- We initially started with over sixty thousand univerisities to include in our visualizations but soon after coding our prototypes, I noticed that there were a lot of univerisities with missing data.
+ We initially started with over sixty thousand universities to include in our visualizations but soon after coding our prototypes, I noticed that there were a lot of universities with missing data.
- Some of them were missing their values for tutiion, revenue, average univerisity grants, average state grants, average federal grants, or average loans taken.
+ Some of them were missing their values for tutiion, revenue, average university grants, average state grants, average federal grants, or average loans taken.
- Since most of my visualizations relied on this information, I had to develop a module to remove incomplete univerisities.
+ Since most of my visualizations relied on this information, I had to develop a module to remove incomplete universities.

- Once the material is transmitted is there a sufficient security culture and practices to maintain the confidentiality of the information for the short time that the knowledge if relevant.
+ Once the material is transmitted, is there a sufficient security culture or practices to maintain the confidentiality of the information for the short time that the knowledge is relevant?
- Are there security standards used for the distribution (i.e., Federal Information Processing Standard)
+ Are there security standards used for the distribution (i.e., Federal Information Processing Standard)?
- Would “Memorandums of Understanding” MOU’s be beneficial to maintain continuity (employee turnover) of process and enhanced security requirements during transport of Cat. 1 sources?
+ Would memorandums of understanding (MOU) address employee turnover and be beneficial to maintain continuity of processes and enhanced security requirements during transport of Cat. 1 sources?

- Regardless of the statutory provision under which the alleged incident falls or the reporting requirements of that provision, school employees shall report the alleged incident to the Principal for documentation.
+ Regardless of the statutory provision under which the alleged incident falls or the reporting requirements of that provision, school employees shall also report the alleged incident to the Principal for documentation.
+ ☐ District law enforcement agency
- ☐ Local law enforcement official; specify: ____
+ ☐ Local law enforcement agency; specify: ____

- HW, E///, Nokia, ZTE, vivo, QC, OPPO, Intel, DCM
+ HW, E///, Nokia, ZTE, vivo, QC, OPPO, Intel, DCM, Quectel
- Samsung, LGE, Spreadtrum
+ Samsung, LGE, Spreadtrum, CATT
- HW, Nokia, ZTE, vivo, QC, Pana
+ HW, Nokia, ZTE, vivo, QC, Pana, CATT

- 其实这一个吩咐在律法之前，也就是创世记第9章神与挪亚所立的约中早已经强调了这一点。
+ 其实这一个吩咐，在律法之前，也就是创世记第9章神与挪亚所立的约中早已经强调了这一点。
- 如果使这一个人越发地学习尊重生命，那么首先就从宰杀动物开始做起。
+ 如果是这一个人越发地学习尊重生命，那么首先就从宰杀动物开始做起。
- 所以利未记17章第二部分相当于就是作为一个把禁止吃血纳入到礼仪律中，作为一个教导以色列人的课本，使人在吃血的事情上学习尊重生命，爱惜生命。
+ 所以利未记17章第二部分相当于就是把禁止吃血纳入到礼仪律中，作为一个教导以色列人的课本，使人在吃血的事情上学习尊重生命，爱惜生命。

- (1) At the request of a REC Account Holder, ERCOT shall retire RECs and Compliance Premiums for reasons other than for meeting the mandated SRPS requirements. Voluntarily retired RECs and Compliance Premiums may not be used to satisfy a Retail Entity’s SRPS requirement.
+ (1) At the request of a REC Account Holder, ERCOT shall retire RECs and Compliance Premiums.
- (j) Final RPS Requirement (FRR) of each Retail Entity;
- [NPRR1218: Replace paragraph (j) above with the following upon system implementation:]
........
Search the data for the string "tutiion" and copy each line where it appears.

■ **Output of the task**
- Some of them were missing their values for tutiion, revenue, average univerisity grants, average state grants, average federal grants, or average loans taken.
+ Some of them were missing their values for tutiion, revenue, average university grants, average state grants, average federal grants, or average loans taken.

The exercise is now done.